Your task: Determine how many lines in the records hold "Someone", then give that number by itself.

Dataset records:

******************************

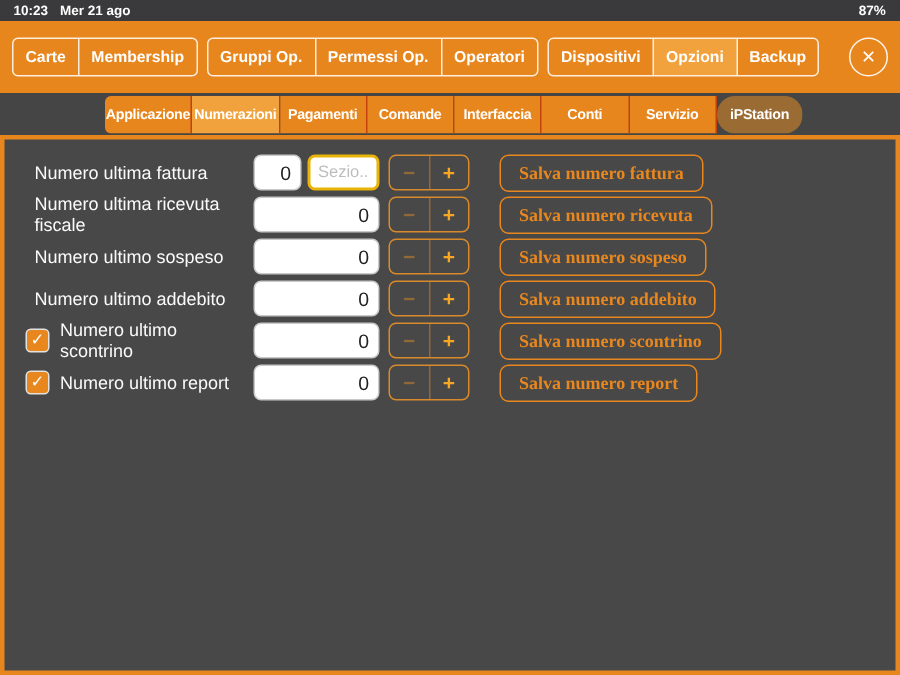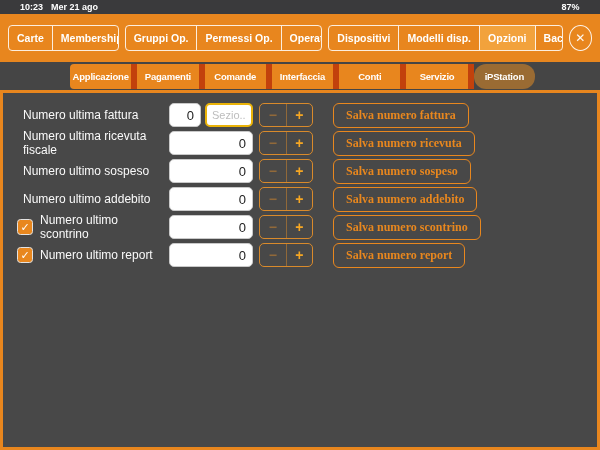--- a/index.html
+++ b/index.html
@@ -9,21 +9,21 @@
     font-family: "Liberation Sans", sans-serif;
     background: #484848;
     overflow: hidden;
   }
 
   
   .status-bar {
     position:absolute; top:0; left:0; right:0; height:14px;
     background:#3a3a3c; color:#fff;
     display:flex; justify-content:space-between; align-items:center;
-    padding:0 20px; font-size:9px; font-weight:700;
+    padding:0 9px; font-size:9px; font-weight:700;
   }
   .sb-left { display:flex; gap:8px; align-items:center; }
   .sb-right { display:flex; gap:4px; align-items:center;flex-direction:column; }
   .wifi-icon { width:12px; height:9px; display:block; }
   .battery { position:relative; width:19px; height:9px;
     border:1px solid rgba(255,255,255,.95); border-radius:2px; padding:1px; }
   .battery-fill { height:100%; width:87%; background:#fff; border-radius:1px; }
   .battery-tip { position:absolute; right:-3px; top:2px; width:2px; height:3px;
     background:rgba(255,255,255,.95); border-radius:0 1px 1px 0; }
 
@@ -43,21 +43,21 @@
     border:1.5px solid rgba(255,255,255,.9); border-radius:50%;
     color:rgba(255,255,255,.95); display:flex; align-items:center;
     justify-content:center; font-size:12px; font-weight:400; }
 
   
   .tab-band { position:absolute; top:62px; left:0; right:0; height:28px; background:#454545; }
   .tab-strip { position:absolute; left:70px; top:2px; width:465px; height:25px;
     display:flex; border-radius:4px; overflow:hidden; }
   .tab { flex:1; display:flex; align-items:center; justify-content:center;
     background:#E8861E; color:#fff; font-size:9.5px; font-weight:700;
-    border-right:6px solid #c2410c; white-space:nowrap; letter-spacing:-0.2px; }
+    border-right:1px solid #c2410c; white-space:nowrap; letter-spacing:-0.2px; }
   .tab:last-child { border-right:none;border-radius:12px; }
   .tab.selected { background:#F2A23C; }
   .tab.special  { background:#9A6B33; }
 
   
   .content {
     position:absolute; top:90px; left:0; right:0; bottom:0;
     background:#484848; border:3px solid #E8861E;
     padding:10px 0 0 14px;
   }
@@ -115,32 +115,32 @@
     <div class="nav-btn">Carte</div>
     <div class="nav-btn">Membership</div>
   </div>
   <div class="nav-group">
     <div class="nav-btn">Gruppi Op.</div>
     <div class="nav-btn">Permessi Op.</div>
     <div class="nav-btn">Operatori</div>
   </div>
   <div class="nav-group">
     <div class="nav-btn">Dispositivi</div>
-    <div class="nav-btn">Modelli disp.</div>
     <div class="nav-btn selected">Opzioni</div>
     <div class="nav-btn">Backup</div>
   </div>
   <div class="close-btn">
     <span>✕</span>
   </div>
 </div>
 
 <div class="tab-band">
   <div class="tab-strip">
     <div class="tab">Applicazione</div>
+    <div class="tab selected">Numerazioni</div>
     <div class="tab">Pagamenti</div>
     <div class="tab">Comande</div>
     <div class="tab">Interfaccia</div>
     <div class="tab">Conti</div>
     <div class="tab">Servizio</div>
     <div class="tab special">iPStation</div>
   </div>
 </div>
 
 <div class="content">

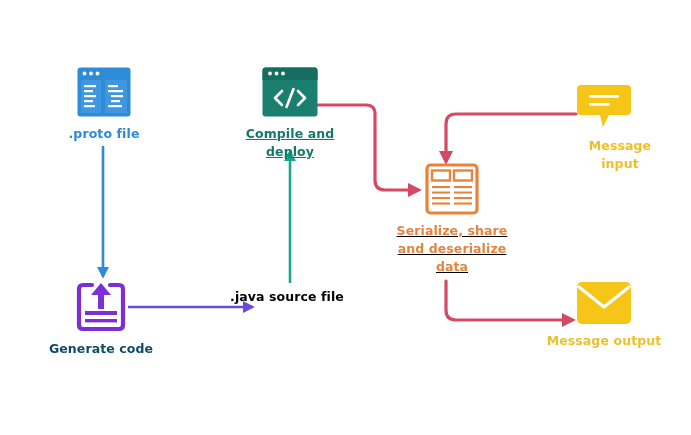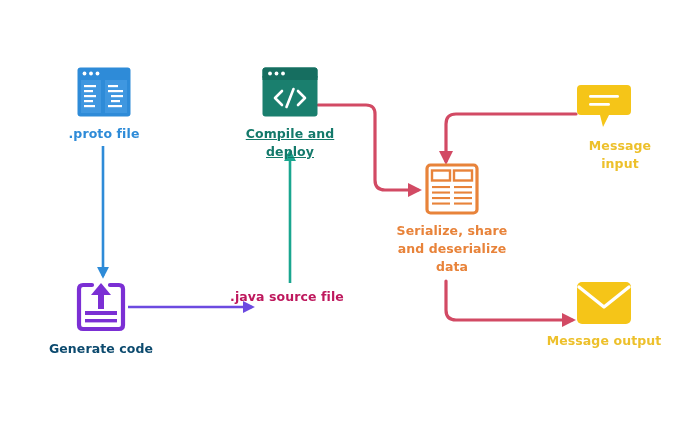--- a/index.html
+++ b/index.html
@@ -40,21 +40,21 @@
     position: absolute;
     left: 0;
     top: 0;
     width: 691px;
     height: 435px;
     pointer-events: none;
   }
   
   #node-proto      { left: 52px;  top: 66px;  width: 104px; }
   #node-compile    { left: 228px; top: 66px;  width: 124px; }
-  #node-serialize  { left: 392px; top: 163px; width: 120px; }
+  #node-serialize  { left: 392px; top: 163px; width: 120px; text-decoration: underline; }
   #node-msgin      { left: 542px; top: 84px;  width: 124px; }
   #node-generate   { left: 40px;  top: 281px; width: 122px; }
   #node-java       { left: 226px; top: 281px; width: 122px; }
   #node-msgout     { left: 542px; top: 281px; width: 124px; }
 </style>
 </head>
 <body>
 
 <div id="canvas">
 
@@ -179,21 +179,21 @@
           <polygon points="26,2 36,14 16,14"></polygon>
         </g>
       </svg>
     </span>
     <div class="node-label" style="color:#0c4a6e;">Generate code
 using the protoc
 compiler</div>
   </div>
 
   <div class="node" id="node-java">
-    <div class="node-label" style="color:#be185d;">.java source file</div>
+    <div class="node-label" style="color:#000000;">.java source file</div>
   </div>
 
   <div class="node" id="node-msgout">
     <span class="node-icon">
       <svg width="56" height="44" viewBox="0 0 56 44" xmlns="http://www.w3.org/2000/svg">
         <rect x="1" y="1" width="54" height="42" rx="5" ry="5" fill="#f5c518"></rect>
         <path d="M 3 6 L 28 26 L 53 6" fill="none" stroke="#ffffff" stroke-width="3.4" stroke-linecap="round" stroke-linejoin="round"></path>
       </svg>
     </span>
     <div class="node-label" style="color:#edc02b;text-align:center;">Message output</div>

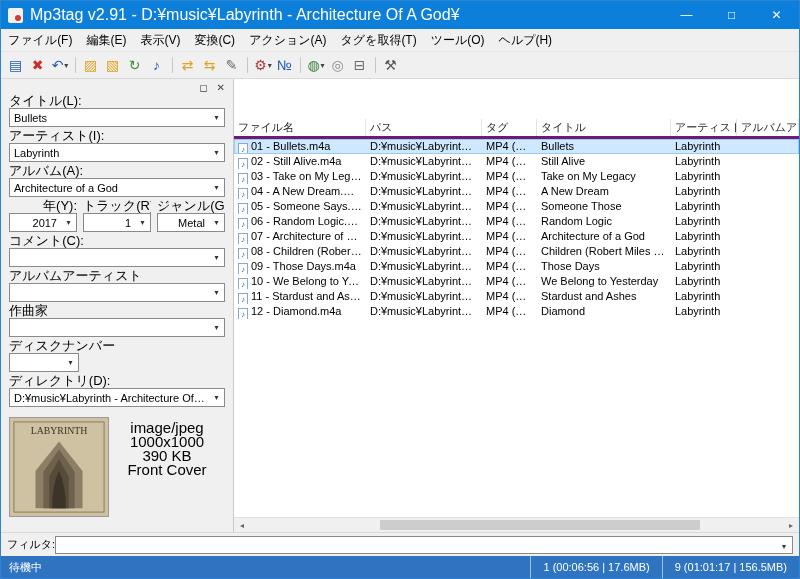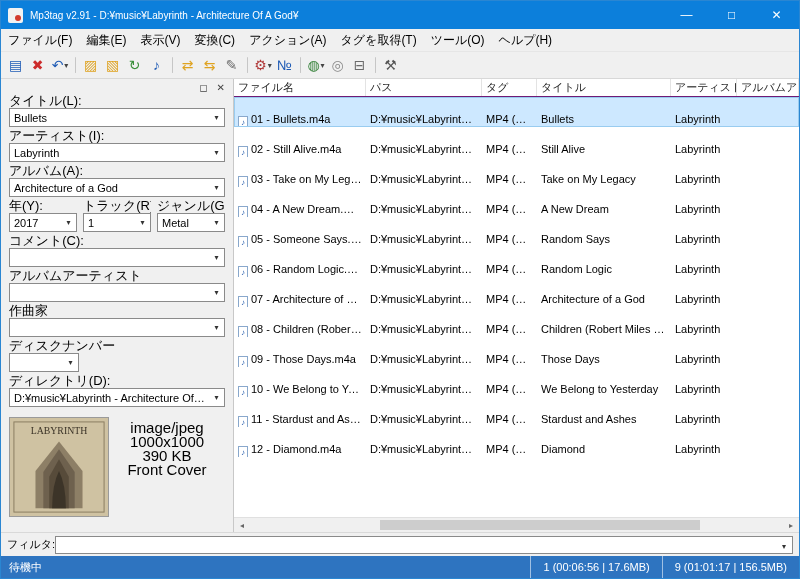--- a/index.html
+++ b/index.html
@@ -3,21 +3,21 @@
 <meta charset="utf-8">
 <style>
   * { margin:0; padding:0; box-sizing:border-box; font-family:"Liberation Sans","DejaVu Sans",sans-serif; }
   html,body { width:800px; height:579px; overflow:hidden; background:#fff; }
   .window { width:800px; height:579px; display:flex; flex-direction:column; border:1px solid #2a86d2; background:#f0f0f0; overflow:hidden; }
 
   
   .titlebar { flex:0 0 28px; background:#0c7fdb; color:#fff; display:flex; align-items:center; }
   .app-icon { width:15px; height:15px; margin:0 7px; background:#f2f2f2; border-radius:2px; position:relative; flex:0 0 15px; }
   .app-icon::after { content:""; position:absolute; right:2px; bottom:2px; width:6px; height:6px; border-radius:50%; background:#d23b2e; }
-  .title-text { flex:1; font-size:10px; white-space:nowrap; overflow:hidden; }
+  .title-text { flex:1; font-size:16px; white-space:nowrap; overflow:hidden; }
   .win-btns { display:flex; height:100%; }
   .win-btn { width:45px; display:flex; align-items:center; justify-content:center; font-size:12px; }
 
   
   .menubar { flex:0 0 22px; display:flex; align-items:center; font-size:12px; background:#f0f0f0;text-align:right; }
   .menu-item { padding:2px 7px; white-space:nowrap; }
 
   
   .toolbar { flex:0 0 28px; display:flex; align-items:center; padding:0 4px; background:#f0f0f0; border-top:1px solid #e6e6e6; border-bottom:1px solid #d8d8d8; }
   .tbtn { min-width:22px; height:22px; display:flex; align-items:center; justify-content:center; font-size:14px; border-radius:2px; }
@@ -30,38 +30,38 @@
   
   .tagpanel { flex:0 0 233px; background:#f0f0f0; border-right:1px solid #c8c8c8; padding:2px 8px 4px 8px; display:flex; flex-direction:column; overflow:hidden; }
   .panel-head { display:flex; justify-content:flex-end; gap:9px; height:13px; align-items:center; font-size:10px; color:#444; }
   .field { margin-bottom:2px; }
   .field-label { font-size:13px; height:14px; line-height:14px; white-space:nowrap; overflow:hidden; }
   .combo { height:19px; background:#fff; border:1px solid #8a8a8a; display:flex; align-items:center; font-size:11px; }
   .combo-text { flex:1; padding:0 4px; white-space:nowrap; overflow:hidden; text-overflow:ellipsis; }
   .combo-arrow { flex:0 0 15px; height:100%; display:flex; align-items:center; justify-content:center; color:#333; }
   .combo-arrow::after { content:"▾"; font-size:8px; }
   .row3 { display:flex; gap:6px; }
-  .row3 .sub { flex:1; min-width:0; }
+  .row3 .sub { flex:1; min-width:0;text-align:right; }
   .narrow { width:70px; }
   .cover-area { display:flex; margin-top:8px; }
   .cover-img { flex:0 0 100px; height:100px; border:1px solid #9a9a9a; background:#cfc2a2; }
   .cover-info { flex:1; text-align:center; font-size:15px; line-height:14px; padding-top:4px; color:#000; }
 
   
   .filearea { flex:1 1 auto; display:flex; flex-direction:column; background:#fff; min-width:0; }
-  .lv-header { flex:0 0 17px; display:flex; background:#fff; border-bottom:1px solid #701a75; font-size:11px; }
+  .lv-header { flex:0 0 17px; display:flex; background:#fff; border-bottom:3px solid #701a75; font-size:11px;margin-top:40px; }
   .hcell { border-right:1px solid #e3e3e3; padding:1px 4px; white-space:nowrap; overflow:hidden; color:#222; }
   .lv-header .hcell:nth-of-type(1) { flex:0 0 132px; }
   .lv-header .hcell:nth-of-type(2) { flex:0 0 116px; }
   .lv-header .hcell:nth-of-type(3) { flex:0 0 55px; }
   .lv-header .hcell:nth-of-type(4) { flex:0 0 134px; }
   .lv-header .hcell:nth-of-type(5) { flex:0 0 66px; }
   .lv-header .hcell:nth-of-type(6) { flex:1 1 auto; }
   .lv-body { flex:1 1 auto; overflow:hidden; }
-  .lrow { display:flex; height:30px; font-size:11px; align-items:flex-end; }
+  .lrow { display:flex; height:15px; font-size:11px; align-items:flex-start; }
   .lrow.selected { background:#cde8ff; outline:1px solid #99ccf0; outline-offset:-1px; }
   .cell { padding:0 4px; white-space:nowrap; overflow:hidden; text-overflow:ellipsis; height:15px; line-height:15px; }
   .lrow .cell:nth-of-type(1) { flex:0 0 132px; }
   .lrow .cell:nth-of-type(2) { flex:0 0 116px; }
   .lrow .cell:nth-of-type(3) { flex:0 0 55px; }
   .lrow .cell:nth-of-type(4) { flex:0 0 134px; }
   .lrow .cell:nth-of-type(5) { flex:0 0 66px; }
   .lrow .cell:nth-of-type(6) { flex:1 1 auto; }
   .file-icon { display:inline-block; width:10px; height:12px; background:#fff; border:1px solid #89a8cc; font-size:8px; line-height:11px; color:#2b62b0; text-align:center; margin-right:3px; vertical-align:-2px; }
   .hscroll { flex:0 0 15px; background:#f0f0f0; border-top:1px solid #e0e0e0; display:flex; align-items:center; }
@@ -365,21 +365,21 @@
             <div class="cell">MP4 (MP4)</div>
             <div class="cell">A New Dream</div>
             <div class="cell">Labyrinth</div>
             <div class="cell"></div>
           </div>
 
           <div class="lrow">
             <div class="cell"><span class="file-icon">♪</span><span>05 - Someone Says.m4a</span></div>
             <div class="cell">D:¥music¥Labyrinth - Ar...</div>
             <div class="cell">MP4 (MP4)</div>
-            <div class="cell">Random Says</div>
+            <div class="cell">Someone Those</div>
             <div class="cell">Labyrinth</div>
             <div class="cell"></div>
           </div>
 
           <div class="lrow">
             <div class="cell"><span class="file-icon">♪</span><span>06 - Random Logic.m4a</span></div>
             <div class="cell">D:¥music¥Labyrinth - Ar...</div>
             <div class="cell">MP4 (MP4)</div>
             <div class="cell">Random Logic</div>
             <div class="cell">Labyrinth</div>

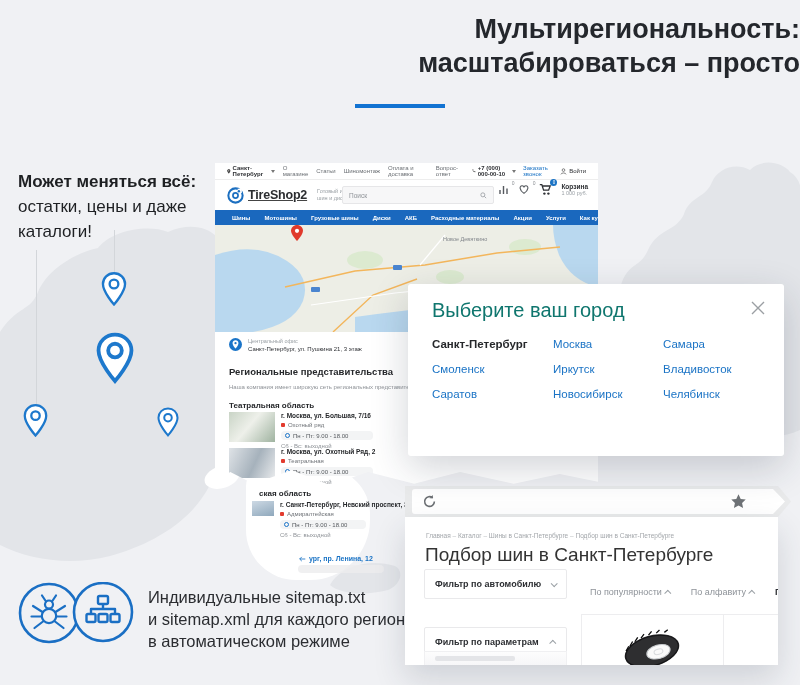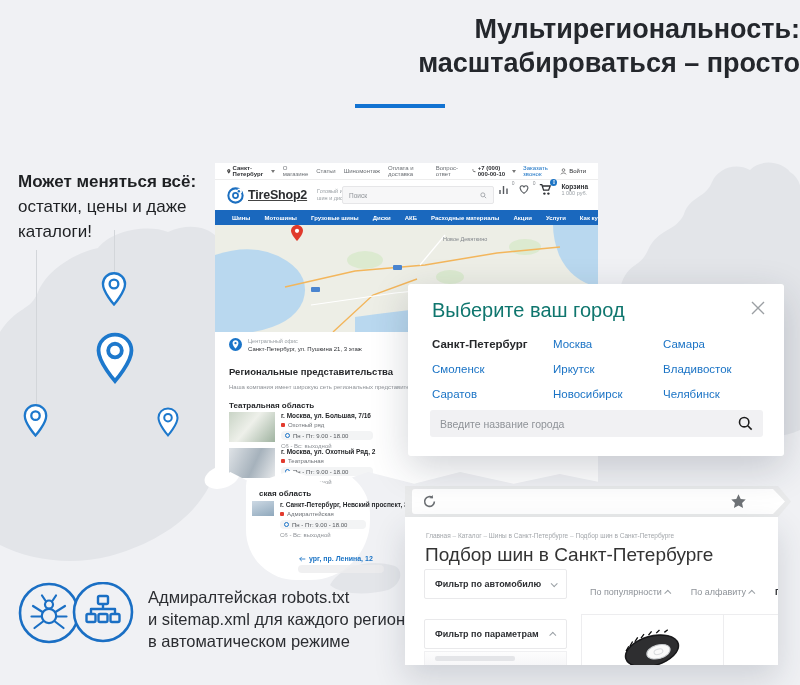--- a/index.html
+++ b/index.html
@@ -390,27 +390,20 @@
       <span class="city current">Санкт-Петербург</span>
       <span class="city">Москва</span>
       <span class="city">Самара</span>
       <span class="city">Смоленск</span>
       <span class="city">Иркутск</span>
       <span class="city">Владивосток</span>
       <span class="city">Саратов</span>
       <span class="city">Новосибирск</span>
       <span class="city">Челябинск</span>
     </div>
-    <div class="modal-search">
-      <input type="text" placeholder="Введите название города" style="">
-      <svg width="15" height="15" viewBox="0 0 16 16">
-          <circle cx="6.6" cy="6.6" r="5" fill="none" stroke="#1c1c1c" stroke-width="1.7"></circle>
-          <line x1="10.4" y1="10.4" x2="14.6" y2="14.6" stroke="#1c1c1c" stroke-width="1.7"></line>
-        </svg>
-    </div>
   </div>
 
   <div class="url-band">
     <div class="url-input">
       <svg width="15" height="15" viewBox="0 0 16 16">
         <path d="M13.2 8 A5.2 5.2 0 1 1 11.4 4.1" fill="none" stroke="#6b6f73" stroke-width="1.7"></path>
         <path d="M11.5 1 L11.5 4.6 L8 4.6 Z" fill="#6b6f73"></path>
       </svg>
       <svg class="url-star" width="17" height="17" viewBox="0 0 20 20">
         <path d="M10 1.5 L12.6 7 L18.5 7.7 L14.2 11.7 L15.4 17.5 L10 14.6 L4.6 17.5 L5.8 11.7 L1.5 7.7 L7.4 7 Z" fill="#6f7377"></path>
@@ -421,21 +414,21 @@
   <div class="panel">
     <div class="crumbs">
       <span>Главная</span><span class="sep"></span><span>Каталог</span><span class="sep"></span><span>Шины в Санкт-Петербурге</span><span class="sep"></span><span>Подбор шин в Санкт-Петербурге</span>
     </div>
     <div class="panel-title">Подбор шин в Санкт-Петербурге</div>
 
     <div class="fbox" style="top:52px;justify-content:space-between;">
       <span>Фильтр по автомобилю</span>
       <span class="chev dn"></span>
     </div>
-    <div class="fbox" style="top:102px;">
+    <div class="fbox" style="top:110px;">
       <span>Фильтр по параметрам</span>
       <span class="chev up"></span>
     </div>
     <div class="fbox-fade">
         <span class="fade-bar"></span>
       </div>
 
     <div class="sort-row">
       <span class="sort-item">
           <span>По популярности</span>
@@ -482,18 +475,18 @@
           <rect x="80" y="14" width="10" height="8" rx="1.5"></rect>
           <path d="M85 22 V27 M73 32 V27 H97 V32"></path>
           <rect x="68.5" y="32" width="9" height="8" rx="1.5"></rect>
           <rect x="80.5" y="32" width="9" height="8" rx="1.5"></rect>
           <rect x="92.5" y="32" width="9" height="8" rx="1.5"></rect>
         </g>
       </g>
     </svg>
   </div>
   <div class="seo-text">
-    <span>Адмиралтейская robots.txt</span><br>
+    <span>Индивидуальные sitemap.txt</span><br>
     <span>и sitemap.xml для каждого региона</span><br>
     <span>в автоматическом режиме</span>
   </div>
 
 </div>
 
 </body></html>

******************************

Answer space: 2